··· DATA RECORDS ···

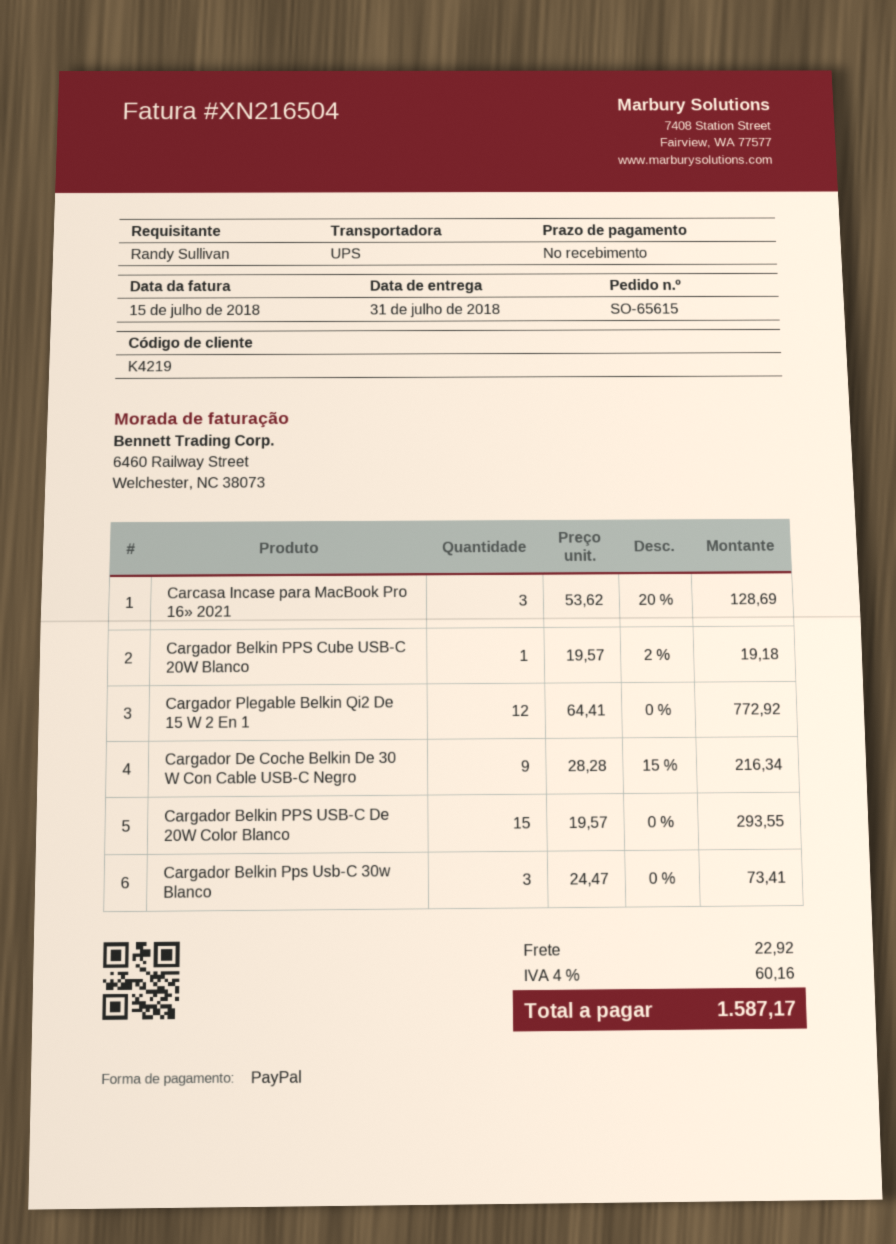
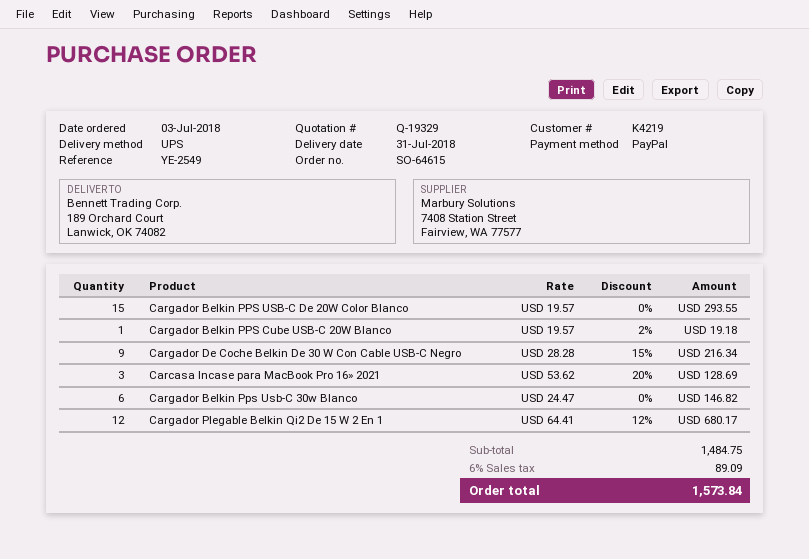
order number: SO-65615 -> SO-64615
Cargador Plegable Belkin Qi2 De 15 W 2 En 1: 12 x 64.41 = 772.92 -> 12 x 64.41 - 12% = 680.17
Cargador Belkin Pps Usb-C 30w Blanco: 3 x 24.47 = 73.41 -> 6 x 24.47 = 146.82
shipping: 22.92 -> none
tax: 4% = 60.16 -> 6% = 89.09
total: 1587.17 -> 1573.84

···

**TASK BRIEF:**
An exact, word-for-word copy of the records is expected, with no pictures in it.

**OUTPUT FOR THIS TASK:**
order number: SO-65615 -> SO-64615
Cargador Plegable Belkin Qi2 De 15 W 2 En 1: 12 x 64.41 = 772.92 -> 12 x 64.41 - 12% = 680.17
Cargador Belkin Pps Usb-C 30w Blanco: 3 x 24.47 = 73.41 -> 6 x 24.47 = 146.82
shipping: 22.92 -> none
tax: 4% = 60.16 -> 6% = 89.09
total: 1587.17 -> 1573.84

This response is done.